9 – Think long, not short

It might seem dire at present and I appreciate many tourism businesses will struggle to survive a season without income, but the tourism industry will bounce back; perhaps even later this year?

And when travel restrictions are lifted and traveller confidence returns, people will initially and understandably have heightened concerns over hygiene in any venue, accommodation, event or experience. So, thinking ahead, it’s very worthwhile to start updating/creating a policy or method statement about how your business prioritises hygiene and maintains the highest standards of cleanliness.

Mark Ritson of Marketing Week just published a great article ‘marketing in the time of Coronavirus’ in which he talks about thinking long, not short and be sure to keep the brand light burning.


10 – Acquire new skills and knowledge

With an extended hiatus, you and your team could find time to improve your marketing chops. There’s a raft of free training and accreditation available for performance marketing platforms.
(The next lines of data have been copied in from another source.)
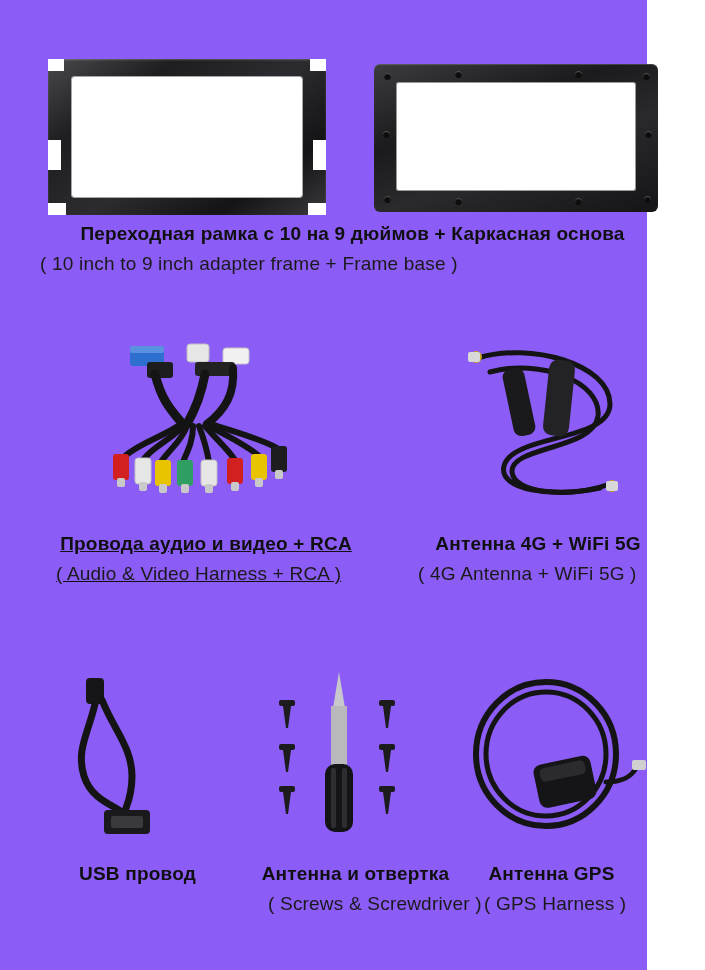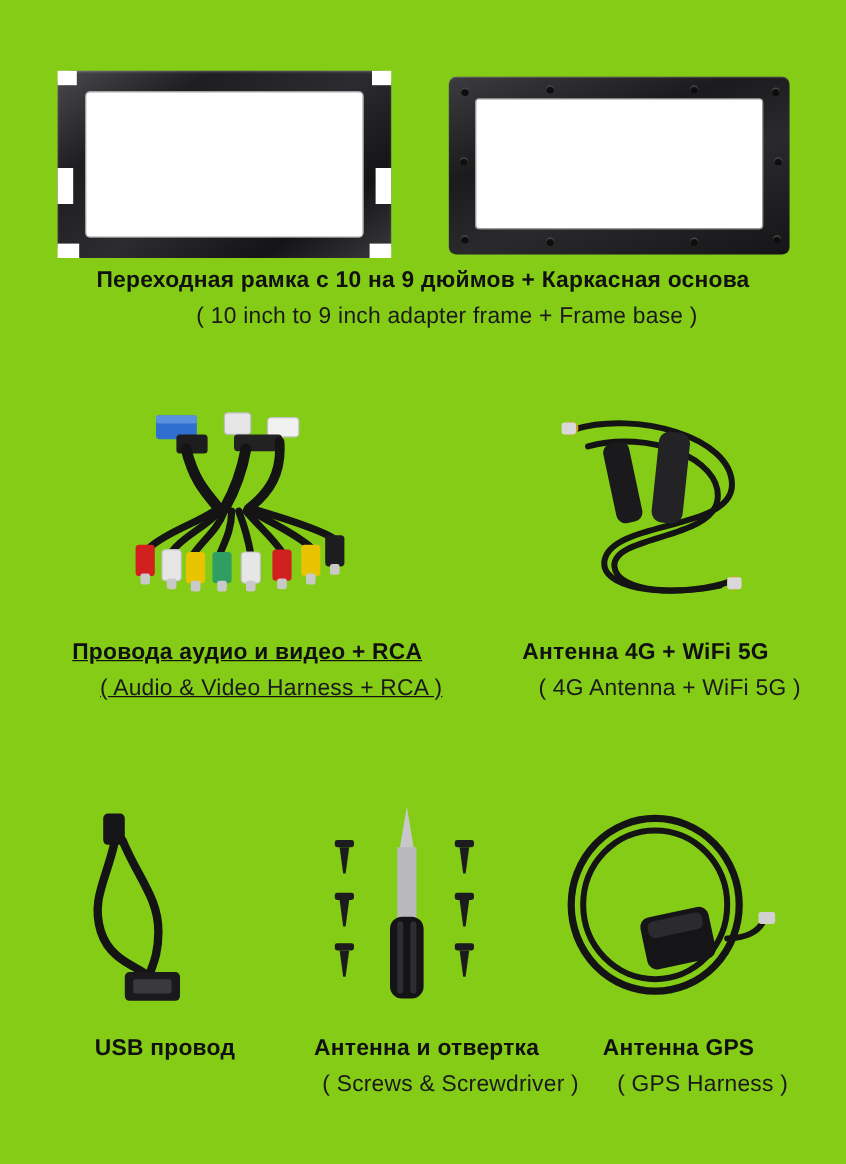"Переходная рамка с 10 на" .page { background: #84cc16 -> #8b5cf6; width: 705px -> 647px }
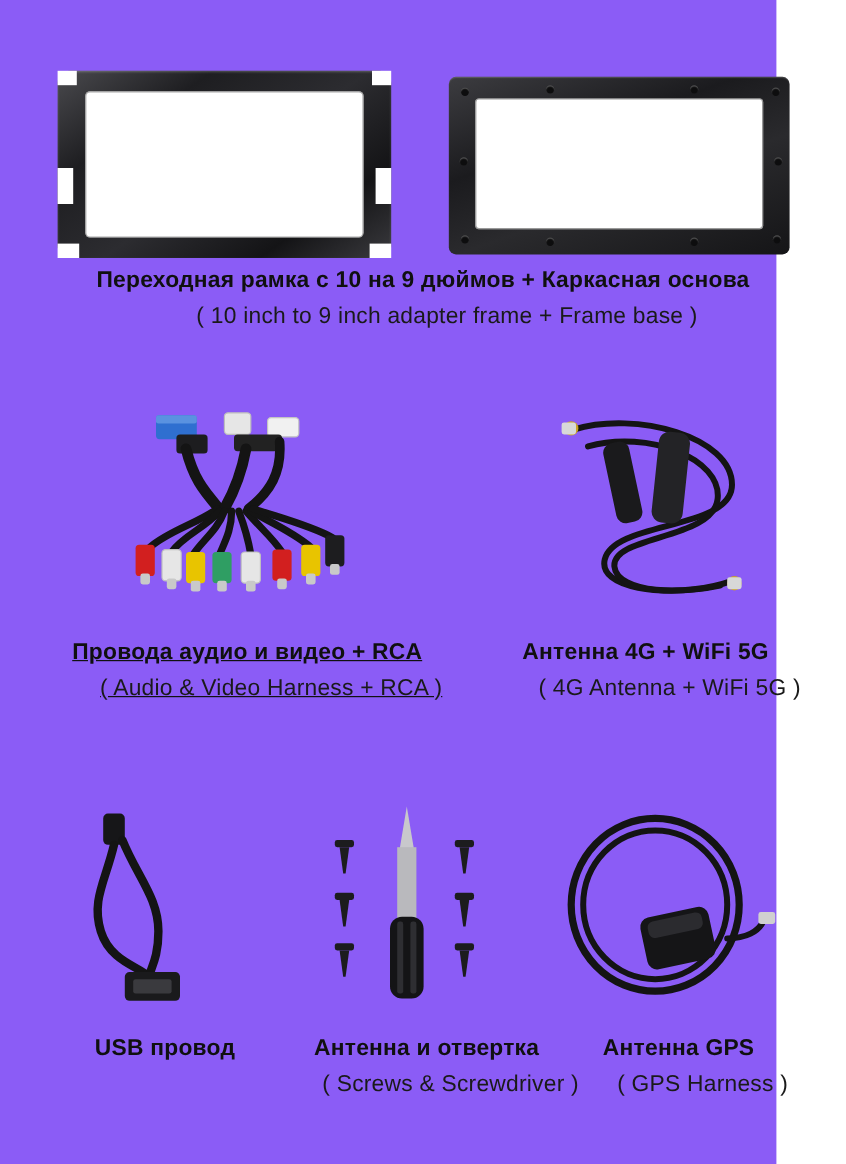"( 10 inch to 9" .caption-en { text-align: center -> left }
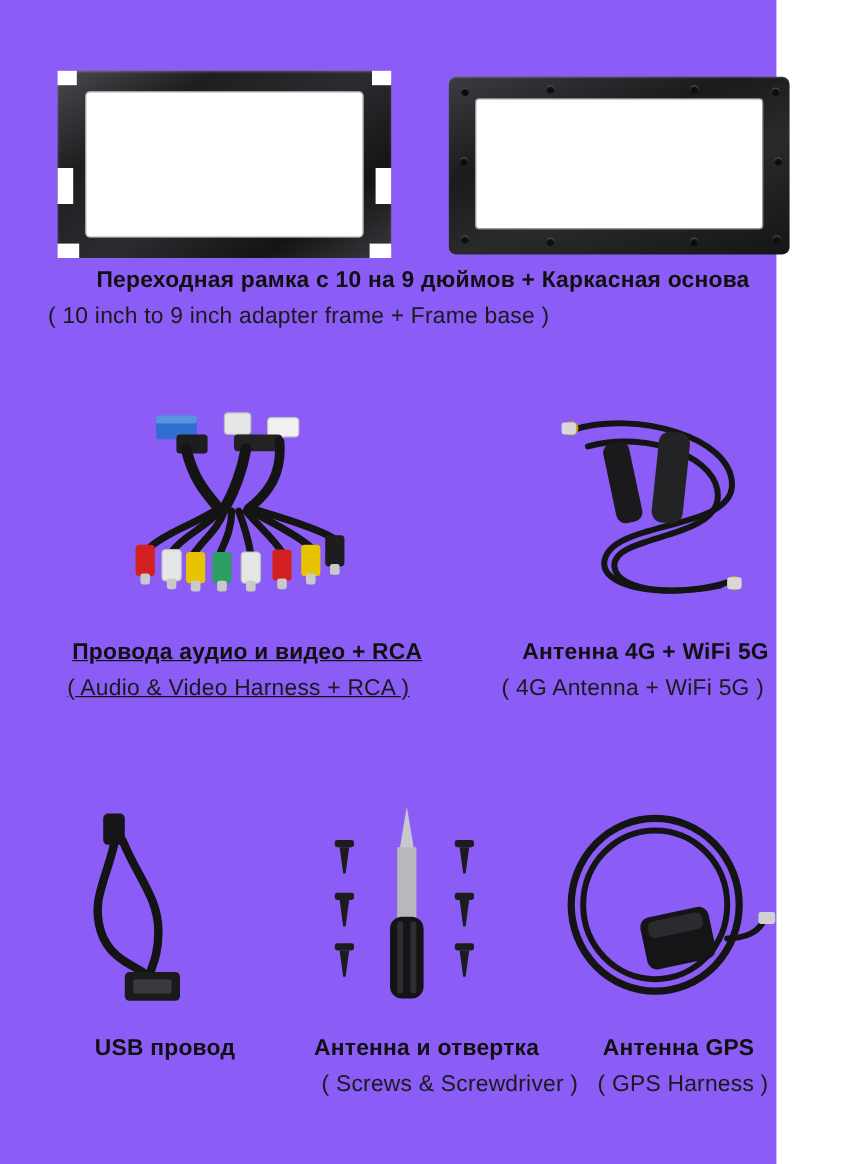"Антенна GPS" .caption-gps { left: 458px -> 444px }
Here’s some examples:

  • Enlist with Google Analytics Academy and sign-up for/complete the many modules such as Analytics 360, Data Studio and Google Tag Manager
  • Google SkillShop is another portal where you can access a wider range of Google platform training modules such as Google Ads and Google My Business
  • ThinkWithGoogle is a treasure trove of market insights and trends for all sorts of industries and sectors It also links you to specialist tools such as Google Trends, Site Tester and Market Finder
  • Facebook Blueprint is a free and vast resource focused mostly on Facebook, Instagram and messenger ad manager, but also covering facebook analytics and publishing strategies.
  • Google Digital Garage is a free online module in digital marketing with certification.